BEGIN Data shown

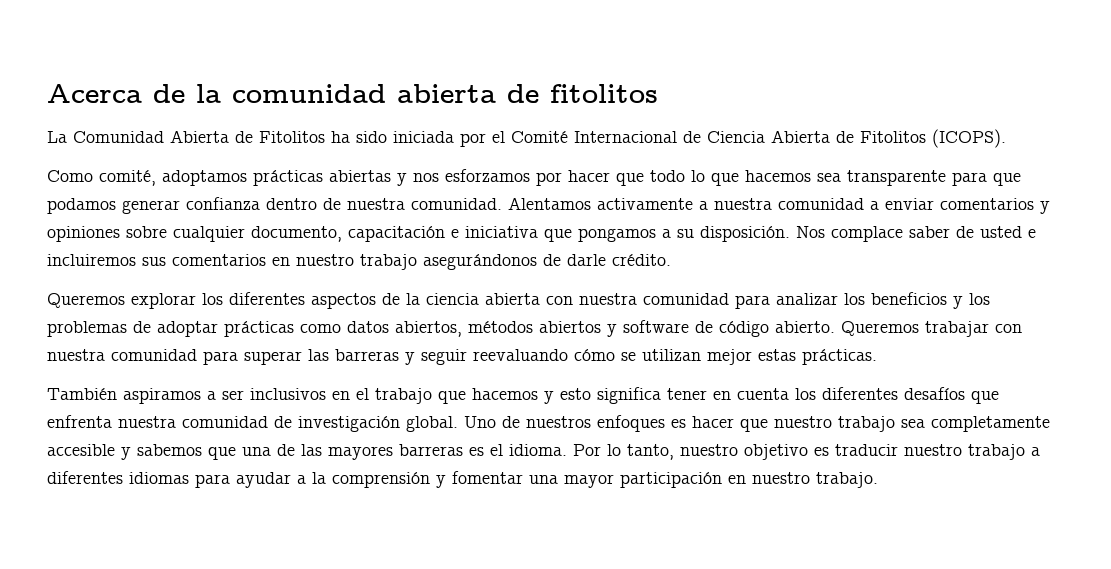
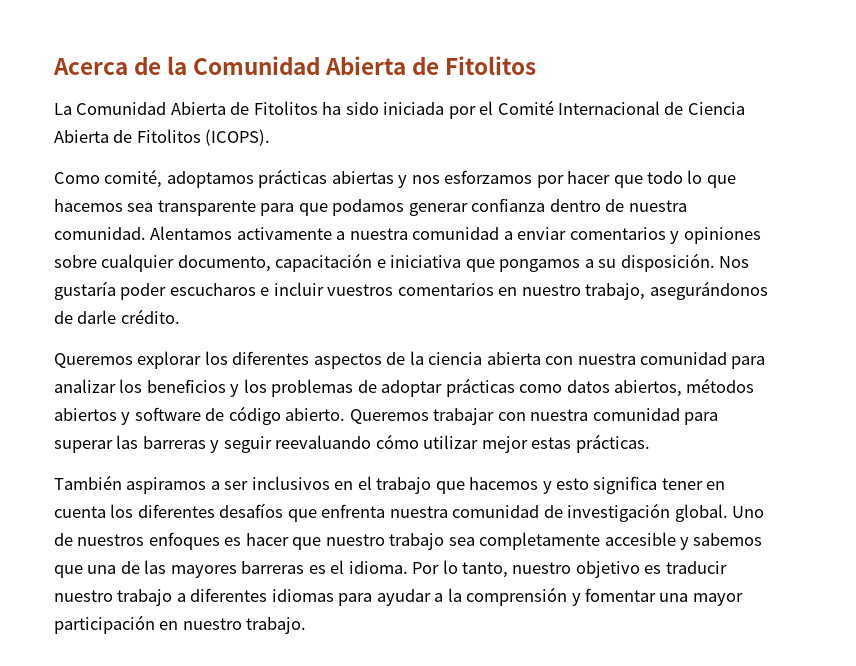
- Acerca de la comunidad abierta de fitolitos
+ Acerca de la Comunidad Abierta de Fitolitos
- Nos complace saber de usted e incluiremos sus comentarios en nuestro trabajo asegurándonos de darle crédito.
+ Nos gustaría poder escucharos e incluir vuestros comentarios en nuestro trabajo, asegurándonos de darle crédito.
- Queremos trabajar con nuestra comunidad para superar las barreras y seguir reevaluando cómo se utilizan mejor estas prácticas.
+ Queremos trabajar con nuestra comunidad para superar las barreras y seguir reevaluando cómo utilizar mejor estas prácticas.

END Data shown

The lines beginning with the one that holds "- Nos complace" and ending with the last line of the data above are to be reproduced exactly, and nothing else.

• Answer to the problem:
- Nos complace saber de usted e incluiremos sus comentarios en nuestro trabajo asegurándonos de darle crédito.
+ Nos gustaría poder escucharos e incluir vuestros comentarios en nuestro trabajo, asegurándonos de darle crédito.
- Queremos trabajar con nuestra comunidad para superar las barreras y seguir reevaluando cómo se utilizan mejor estas prácticas.
+ Queremos trabajar con nuestra comunidad para superar las barreras y seguir reevaluando cómo utilizar mejor estas prácticas.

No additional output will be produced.